Task objective ▸ Please print the full listing below exactly, but not the pictures in it.

Source data ▸
= = = = =

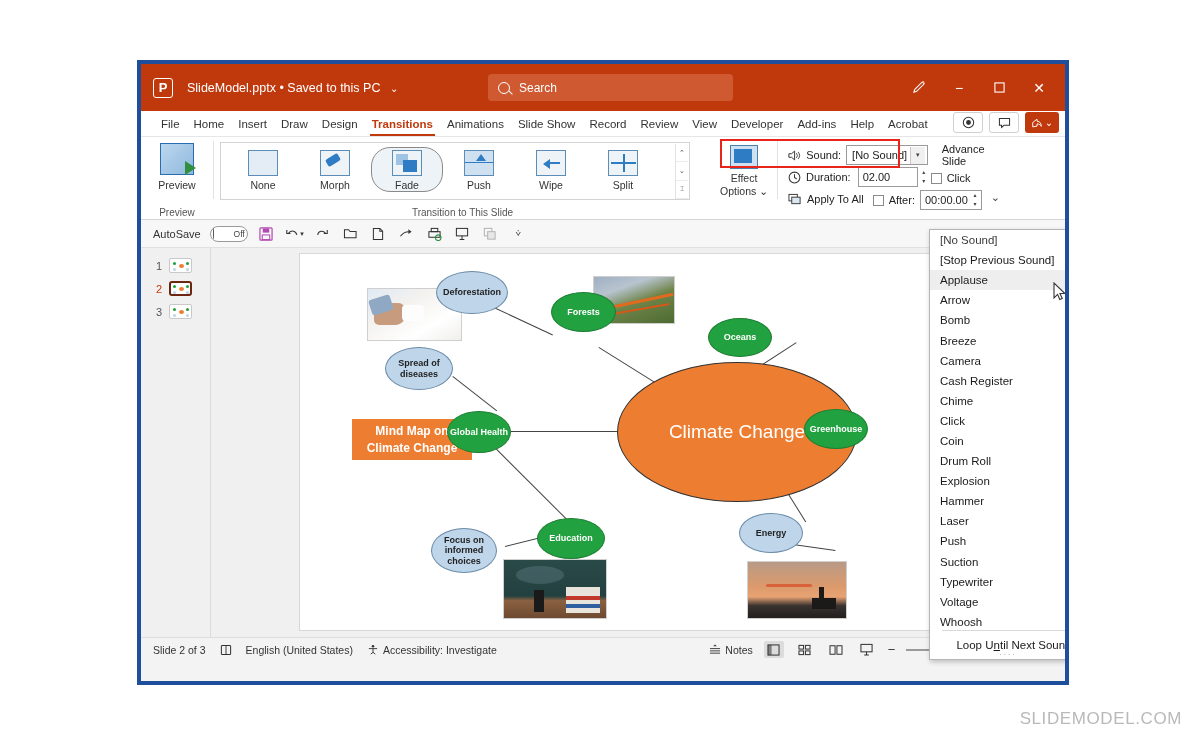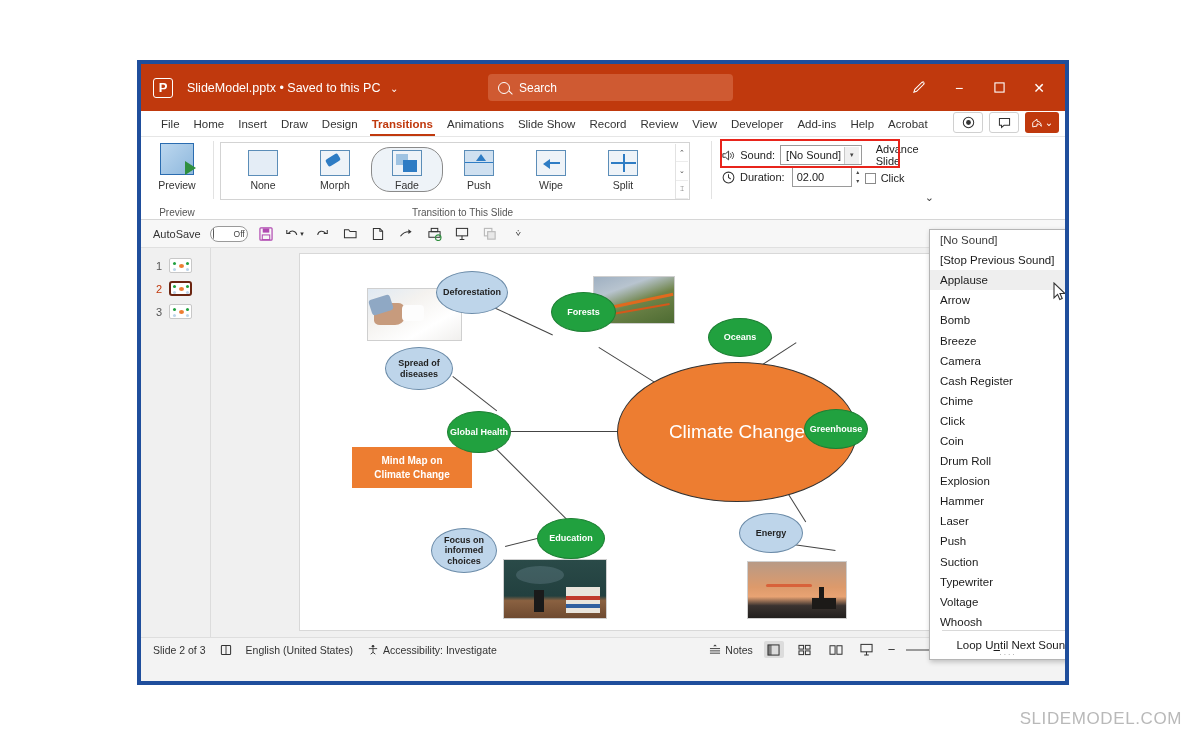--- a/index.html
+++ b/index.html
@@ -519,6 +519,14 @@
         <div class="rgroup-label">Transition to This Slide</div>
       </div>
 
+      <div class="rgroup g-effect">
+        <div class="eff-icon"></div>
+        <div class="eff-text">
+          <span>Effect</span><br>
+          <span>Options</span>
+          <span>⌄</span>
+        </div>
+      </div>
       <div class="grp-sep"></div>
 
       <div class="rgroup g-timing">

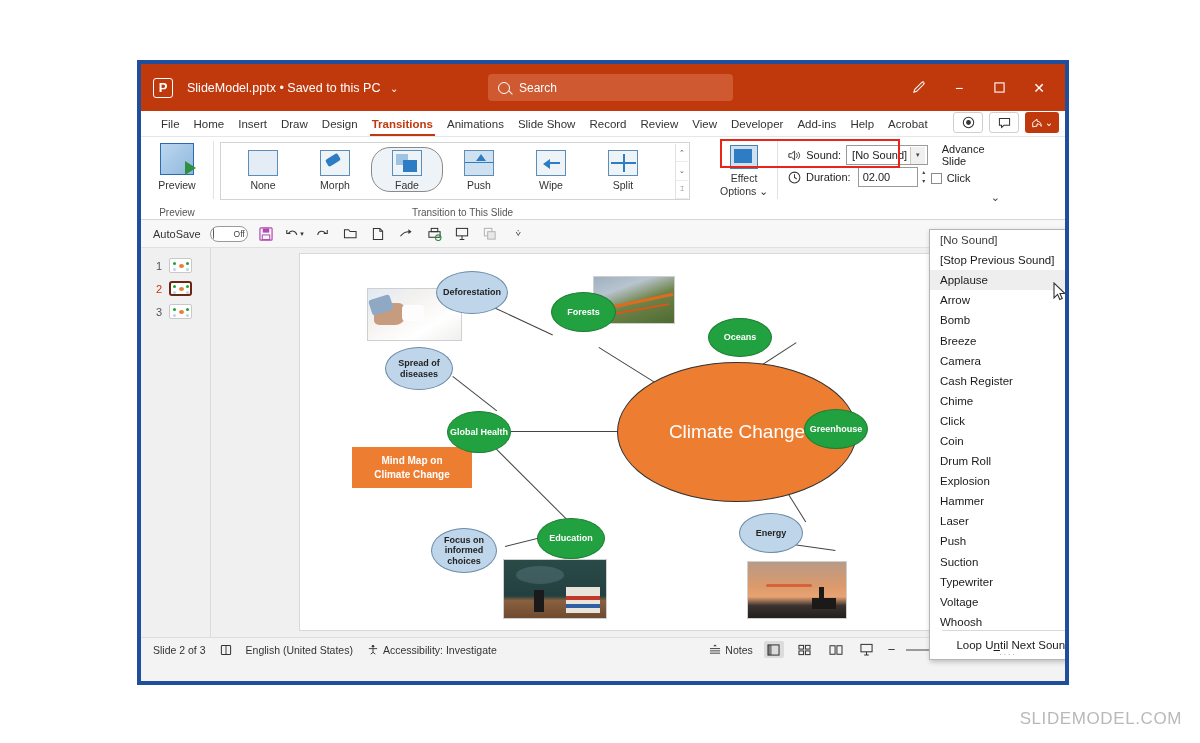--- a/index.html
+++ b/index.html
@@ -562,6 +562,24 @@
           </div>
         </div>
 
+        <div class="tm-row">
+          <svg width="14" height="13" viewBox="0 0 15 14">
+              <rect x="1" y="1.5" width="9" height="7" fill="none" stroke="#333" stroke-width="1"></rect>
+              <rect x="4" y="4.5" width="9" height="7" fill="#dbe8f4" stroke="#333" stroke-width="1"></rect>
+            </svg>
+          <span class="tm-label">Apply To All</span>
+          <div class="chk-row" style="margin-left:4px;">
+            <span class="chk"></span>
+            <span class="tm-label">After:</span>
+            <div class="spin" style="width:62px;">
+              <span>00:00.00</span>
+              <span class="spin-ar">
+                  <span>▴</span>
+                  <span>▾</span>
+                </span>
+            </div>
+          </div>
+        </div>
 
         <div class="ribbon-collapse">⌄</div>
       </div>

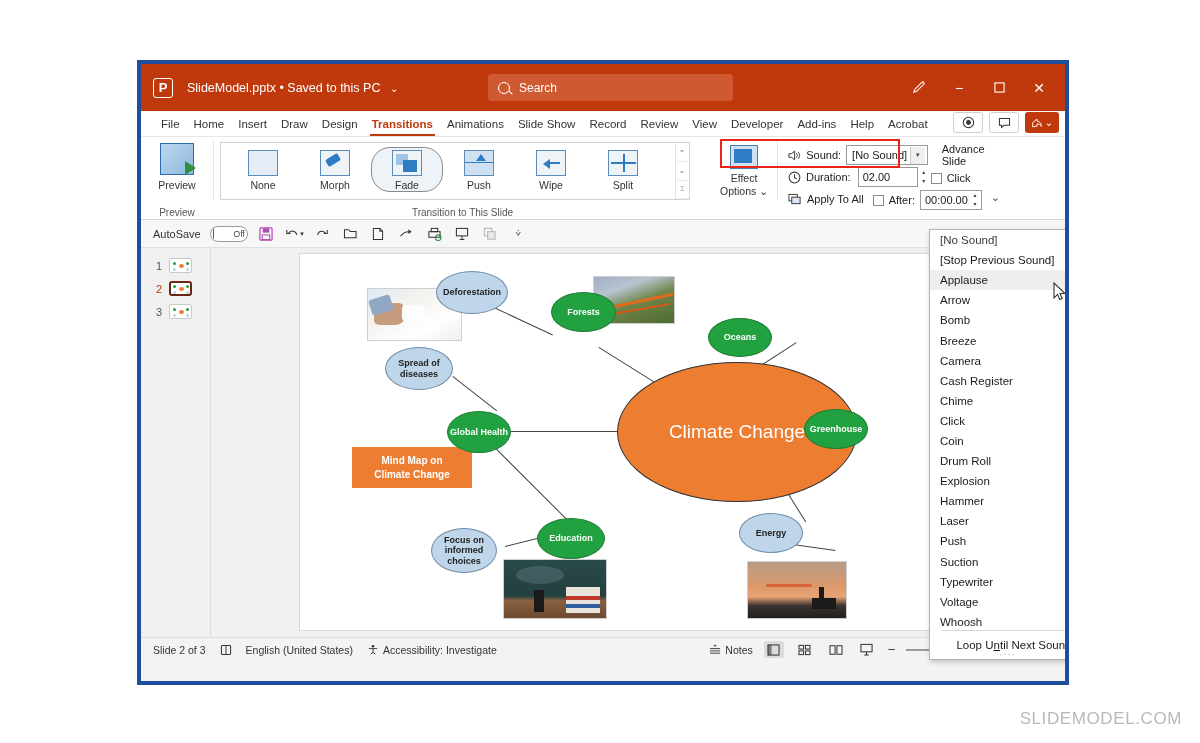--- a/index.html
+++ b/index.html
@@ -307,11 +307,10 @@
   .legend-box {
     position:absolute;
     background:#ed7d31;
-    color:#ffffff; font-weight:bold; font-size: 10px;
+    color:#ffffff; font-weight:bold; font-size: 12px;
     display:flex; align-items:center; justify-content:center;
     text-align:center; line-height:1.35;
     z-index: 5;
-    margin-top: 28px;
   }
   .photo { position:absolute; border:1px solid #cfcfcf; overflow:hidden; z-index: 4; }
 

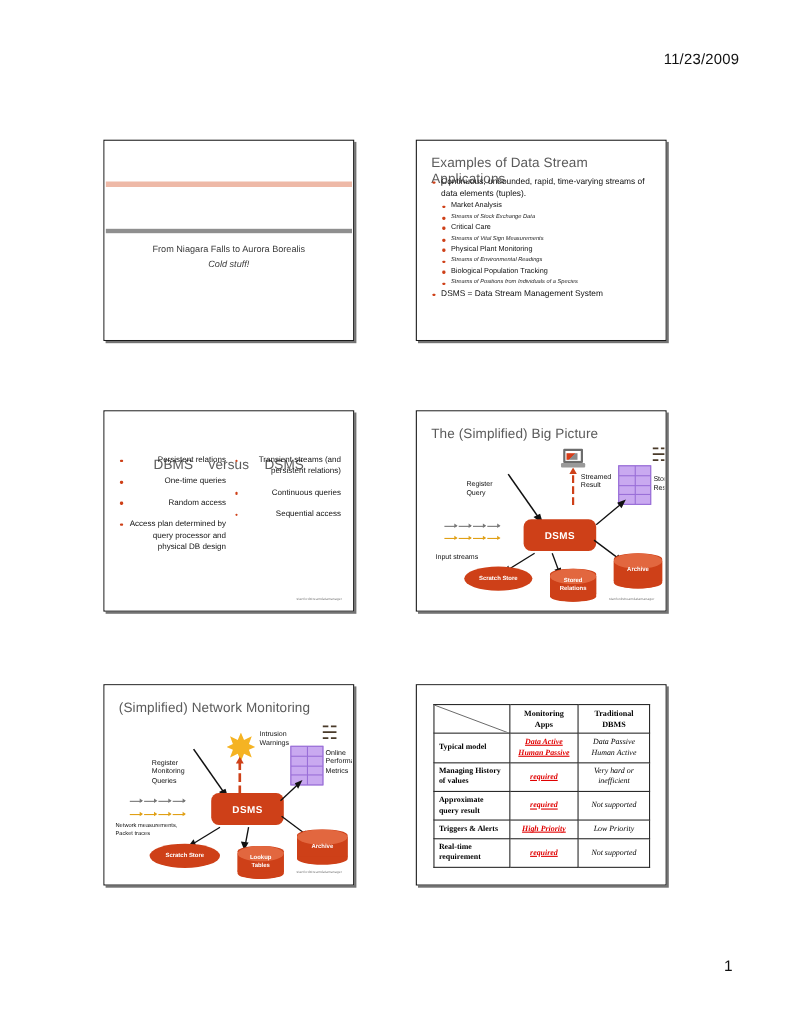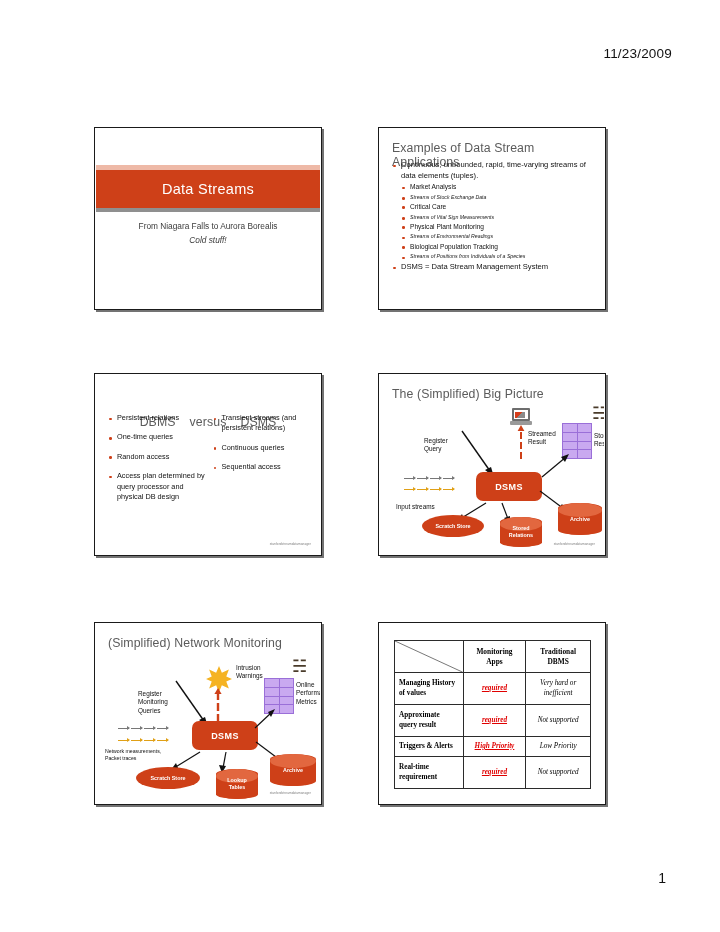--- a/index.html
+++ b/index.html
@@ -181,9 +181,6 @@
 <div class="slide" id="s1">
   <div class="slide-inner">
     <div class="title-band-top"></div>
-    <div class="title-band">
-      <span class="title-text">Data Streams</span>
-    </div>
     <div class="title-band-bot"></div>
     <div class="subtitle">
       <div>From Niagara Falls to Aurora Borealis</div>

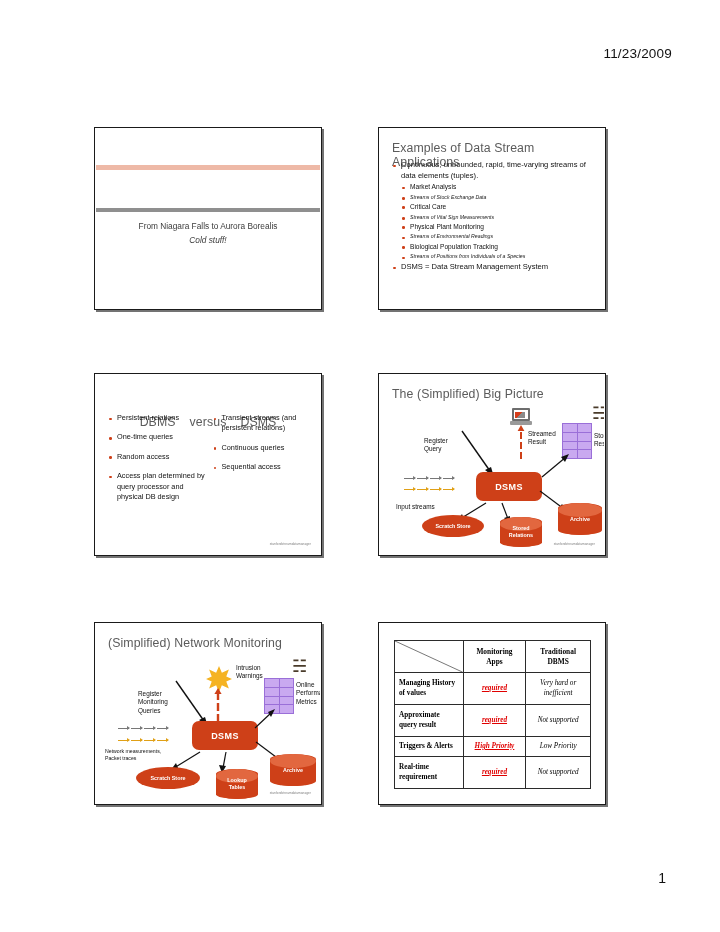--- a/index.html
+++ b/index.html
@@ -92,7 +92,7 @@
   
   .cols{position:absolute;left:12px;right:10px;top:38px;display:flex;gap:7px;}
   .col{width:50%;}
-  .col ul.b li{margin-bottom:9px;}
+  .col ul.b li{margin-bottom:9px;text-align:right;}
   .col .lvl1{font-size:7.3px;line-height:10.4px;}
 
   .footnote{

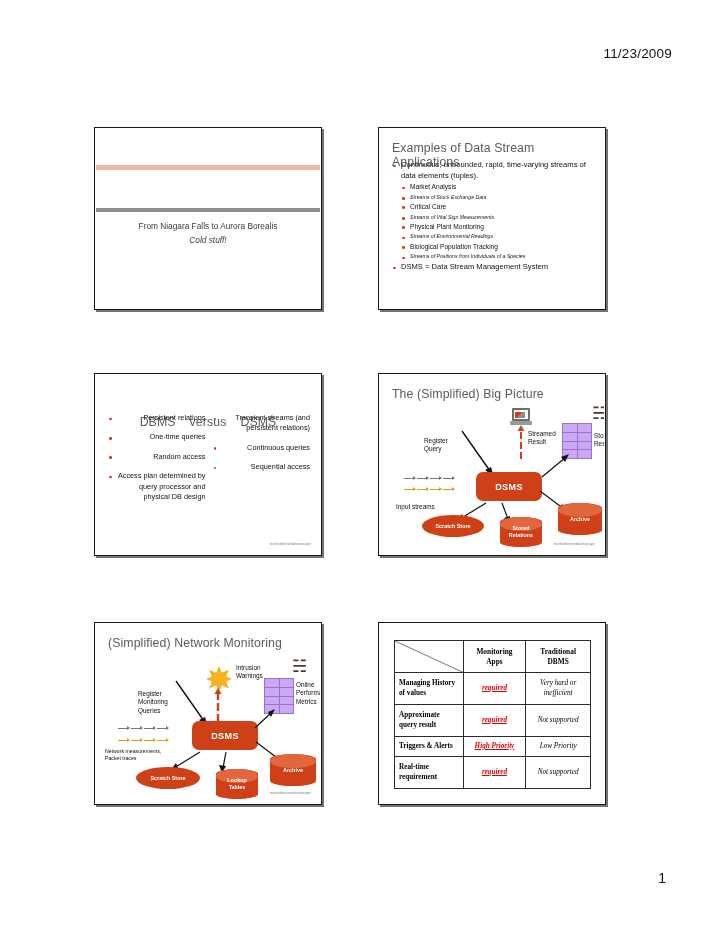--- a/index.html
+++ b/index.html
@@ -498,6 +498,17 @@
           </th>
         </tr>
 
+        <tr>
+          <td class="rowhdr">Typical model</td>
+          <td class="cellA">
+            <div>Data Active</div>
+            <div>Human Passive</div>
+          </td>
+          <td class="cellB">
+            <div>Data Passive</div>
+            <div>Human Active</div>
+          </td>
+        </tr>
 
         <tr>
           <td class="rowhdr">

= = = = =

Exercise answer ▸
--- a/index.html
+++ b/index.html
@@ -519,6 +519,14 @@
         <div class="rgroup-label">Transition to This Slide</div>
       </div>
 
+      <div class="rgroup g-effect">
+        <div class="eff-icon"></div>
+        <div class="eff-text">
+          <span>Effect</span><br>
+          <span>Options</span>
+          <span>⌄</span>
+        </div>
+      </div>
       <div class="grp-sep"></div>
 
       <div class="rgroup g-timing">

--- a/index.html
+++ b/index.html
@@ -562,6 +562,24 @@
           </div>
         </div>
 
+        <div class="tm-row">
+          <svg width="14" height="13" viewBox="0 0 15 14">
+              <rect x="1" y="1.5" width="9" height="7" fill="none" stroke="#333" stroke-width="1"></rect>
+              <rect x="4" y="4.5" width="9" height="7" fill="#dbe8f4" stroke="#333" stroke-width="1"></rect>
+            </svg>
+          <span class="tm-label">Apply To All</span>
+          <div class="chk-row" style="margin-left:4px;">
+            <span class="chk"></span>
+            <span class="tm-label">After:</span>
+            <div class="spin" style="width:62px;">
+              <span>00:00.00</span>
+              <span class="spin-ar">
+                  <span>▴</span>
+                  <span>▾</span>
+                </span>
+            </div>
+          </div>
+        </div>
 
         <div class="ribbon-collapse">⌄</div>
       </div>

--- a/index.html
+++ b/index.html
@@ -307,11 +307,10 @@
   .legend-box {
     position:absolute;
     background:#ed7d31;
-    color:#ffffff; font-weight:bold; font-size: 10px;
+    color:#ffffff; font-weight:bold; font-size: 12px;
     display:flex; align-items:center; justify-content:center;
     text-align:center; line-height:1.35;
     z-index: 5;
-    margin-top: 28px;
   }
   .photo { position:absolute; border:1px solid #cfcfcf; overflow:hidden; z-index: 4; }
 

--- a/index.html
+++ b/index.html
@@ -181,9 +181,6 @@
 <div class="slide" id="s1">
   <div class="slide-inner">
     <div class="title-band-top"></div>
-    <div class="title-band">
-      <span class="title-text">Data Streams</span>
-    </div>
     <div class="title-band-bot"></div>
     <div class="subtitle">
       <div>From Niagara Falls to Aurora Borealis</div>

--- a/index.html
+++ b/index.html
@@ -92,7 +92,7 @@
   
   .cols{position:absolute;left:12px;right:10px;top:38px;display:flex;gap:7px;}
   .col{width:50%;}
-  .col ul.b li{margin-bottom:9px;}
+  .col ul.b li{margin-bottom:9px;text-align:right;}
   .col .lvl1{font-size:7.3px;line-height:10.4px;}
 
   .footnote{

--- a/index.html
+++ b/index.html
@@ -498,6 +498,17 @@
           </th>
         </tr>
 
+        <tr>
+          <td class="rowhdr">Typical model</td>
+          <td class="cellA">
+            <div>Data Active</div>
+            <div>Human Passive</div>
+          </td>
+          <td class="cellB">
+            <div>Data Passive</div>
+            <div>Human Active</div>
+          </td>
+        </tr>
 
         <tr>
           <td class="rowhdr">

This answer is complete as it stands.